Consider what they can achieve. Engineers are designers and crafters. Watch them at work as they turn a (frequently vague) set of requirements into a functional, enduring and often-beautiful solution. Furthermore, during the process they will have refined and tuned the resultant product.

Nurture creativity by laying down appropriate boundaries when setting goals. Explain to your team the “what” (the objective) and the “why” (the strategic goal or operational imperative) while leaving the “how” (the method of achievement) up to them. Respect them for the creativity and talent they bring, not just their output.

The solution will be superior and the team will feel valued for what they produce.

Applying brain power

Intelligence. It may be taken for granted that the members of your IT team are smart. However, their collective brain power may be assumed to be good only for tasks such as churning out working code or load-balancing web servers.

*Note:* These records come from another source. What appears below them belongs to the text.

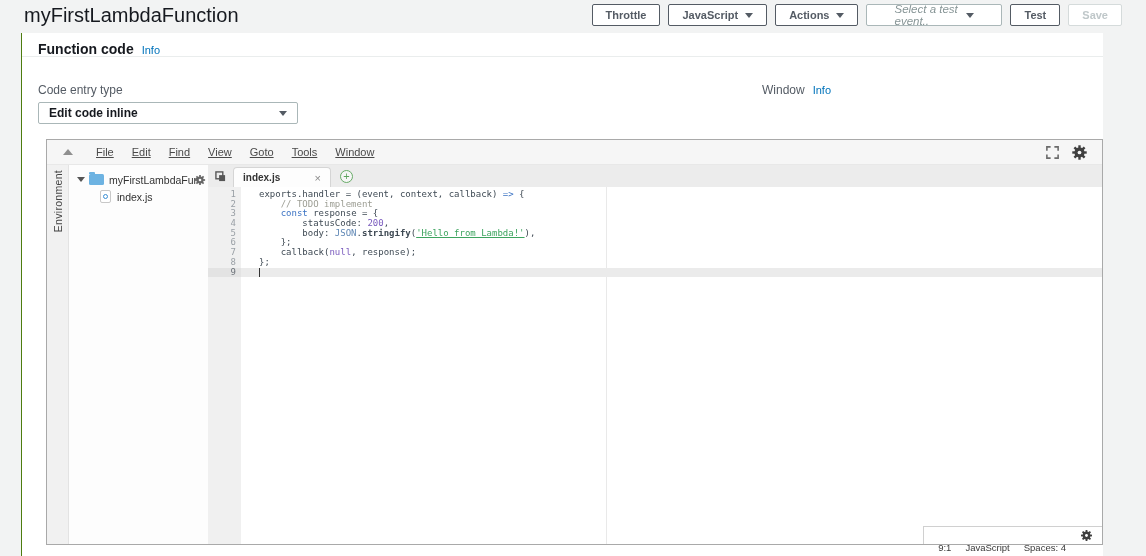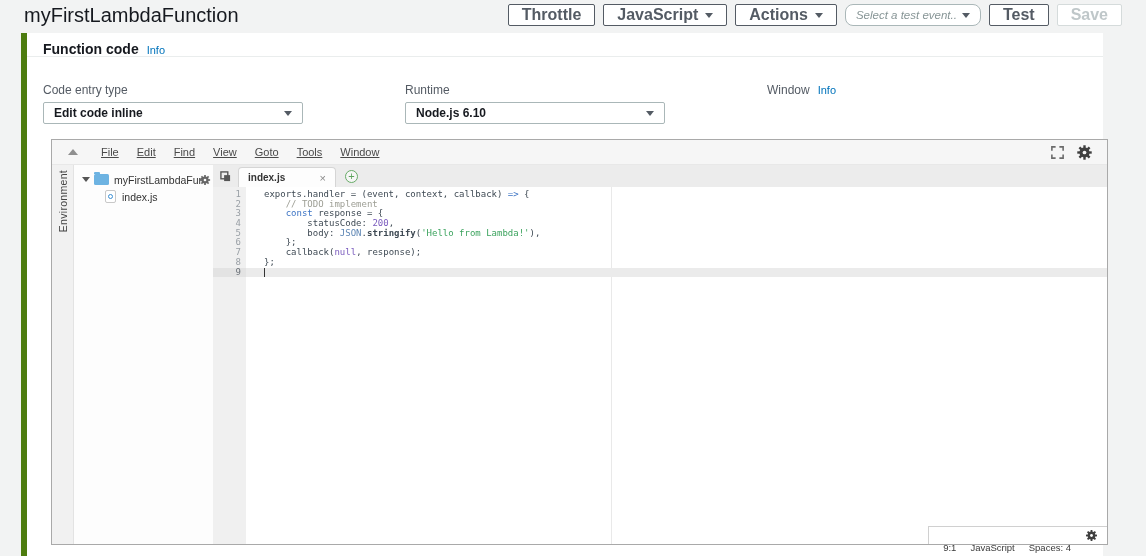"Throttle" .btn { font-size: 16px -> 11px }
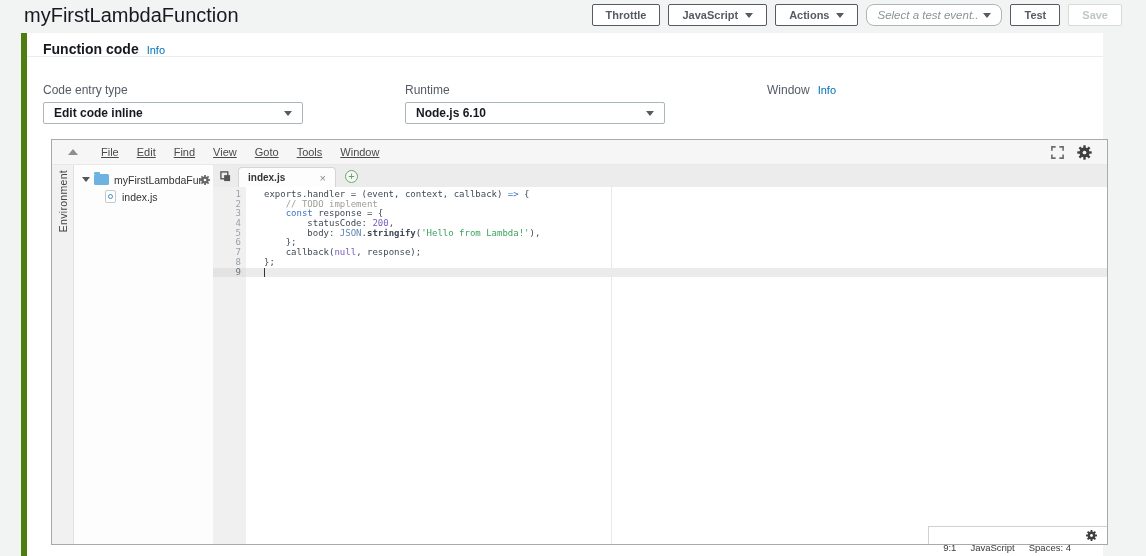"Select a test event.." .test-event-select { border-radius: 8px -> 2px; padding: 0 10px -> 0 27px }
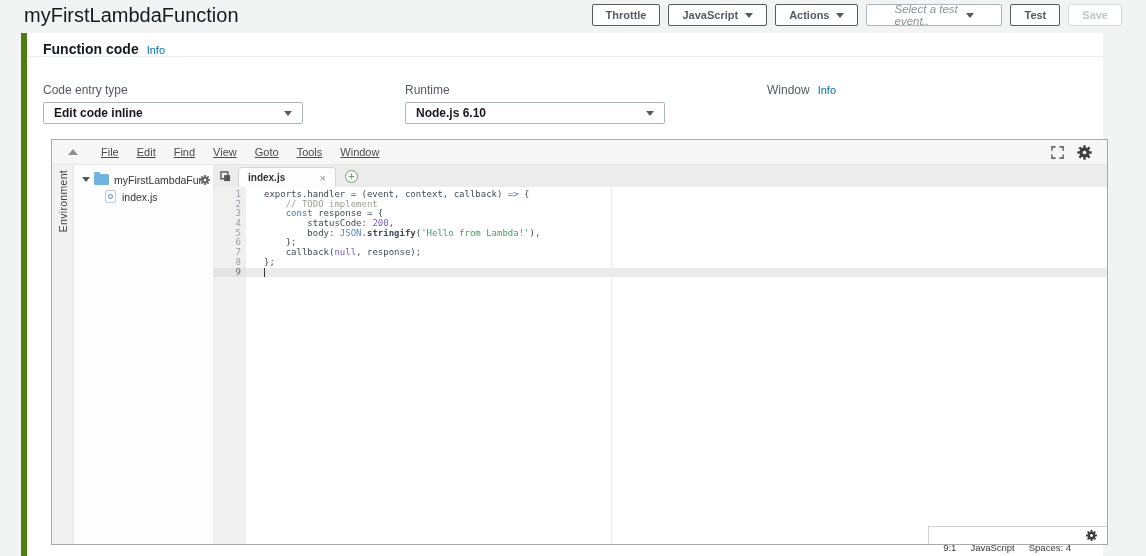"Function code" .card { border-left: 6px solid #4d7c0f -> 1px solid #4d7c0f }
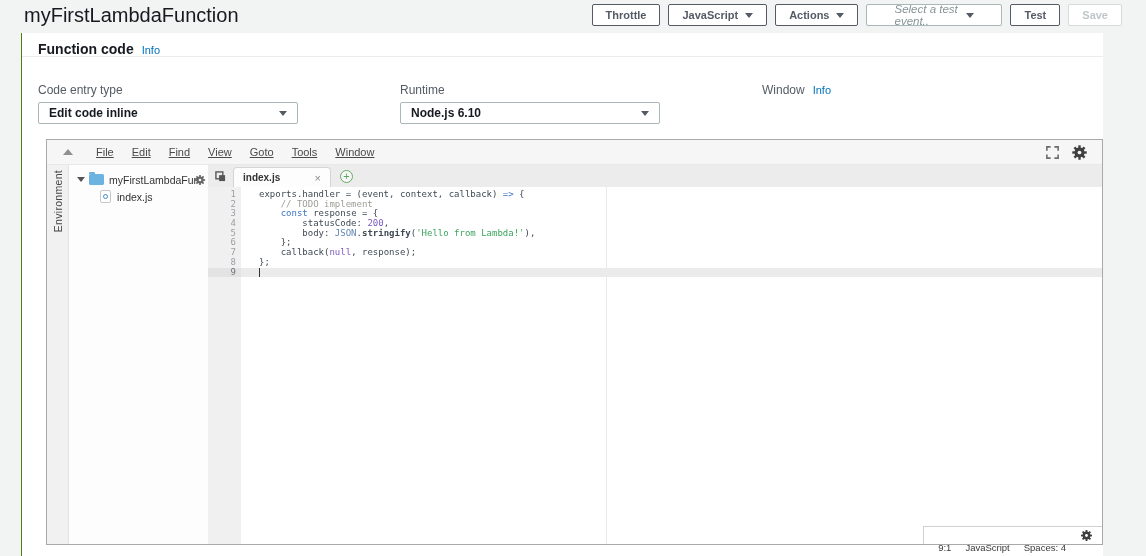"Runtime" div.field { html: <div> <div>Runtime</div> <div> <span>Node.js 6.10</span> <span></span> </div> </div> -> none }
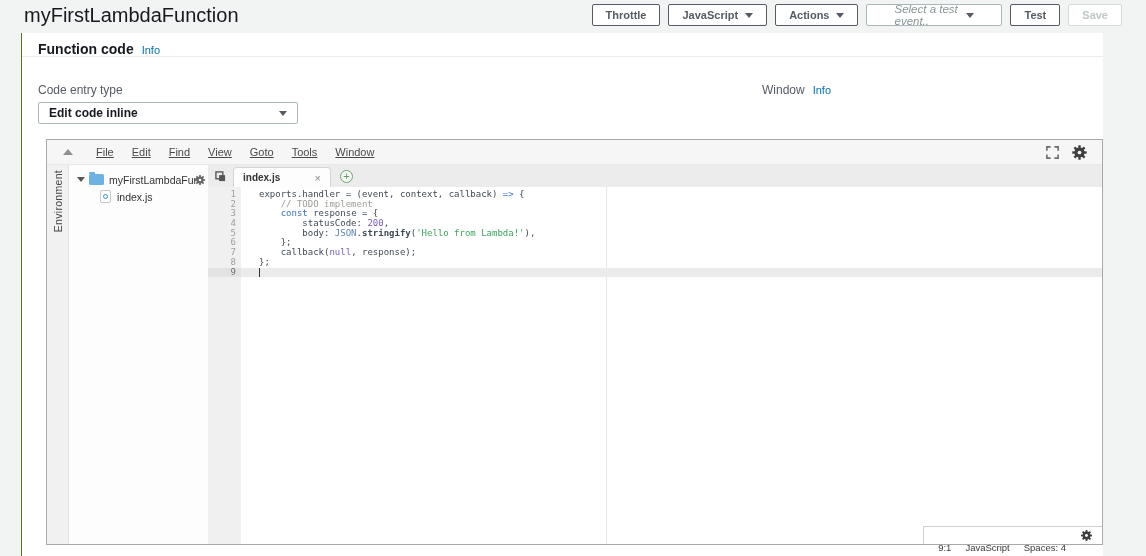"'Hello from Lambda!'" .tk-s { text-decoration: none -> underline }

Challenge this assumption with a simple exercise. Take members of your team to a problem solving session being run by another department. Ask them to come up with their own way of addressing the problem.

You’ll find that they adapt quickly as they are used to being challenged with matters outside of their functional domain. An IT professional will look for patterns and cause-and-effect. They will break a problem down to its component parts. They will experiment, ideate and collaborate with others in the organization.

It is not just what they can do, it is the different angle they take which makes them effective.

Comic relief

Humor. How funny is your IT team?

Watch a few episodes of The Big Bang theory and you’ll get the drift. Humor is endearing; it makes your team more approachable. As Jacquelyn Smith noted in her March 2013 article in Forbes, a good sense of humor promotes teamwork, reduces stress, increases productivity and boosts morale.

As their leader you will need to maintain an environment that balances their humor with the quiet, focused solitude that they need to work their craft.

Feeling the zeal

Passion. Few kids grow up wanting to be an accountant, compliance auditor or project manager. Technology is another story. Initiatives such as Robogals and Code.org are a response to the fascination that technology holds for many people from an early age.

Your team can be evangelists for positive, break-through change in your organization. Encourage this by coaching them on how to inspire and communicate with their peers in plain language. Show them how to focus their energy outwards to their professional community, and watch as it becomes infectious.

If you love them, set them free

As your team continues to mature and interest in their achievements grows, keep in mind three things:

  1. Other department leaders will see what your team can do and will coax individuals to leave your team and join them. Don’t stand in their way. It is their career, not yours. Welcome the fresh insight and energy that new team members will bring.
  2. You still have services and solutions to deliver. Set clear goals for scheduled work while carving out time for your team to generate ideas and experiment.
  3. Promote what your team is able to do. Find ways to showcase the tangible outcomes of the work, linking this to the behaviors and capabilities of team members.

As the credibility of your team and their ways of working grows, so does your own reputation. It is a significant stage on the journey of the future CIO – growing as leader of a clever and humanistic team that your company recognizes as vital to its success.

What are some of the behaviors that your team shows that could really make a difference in your company?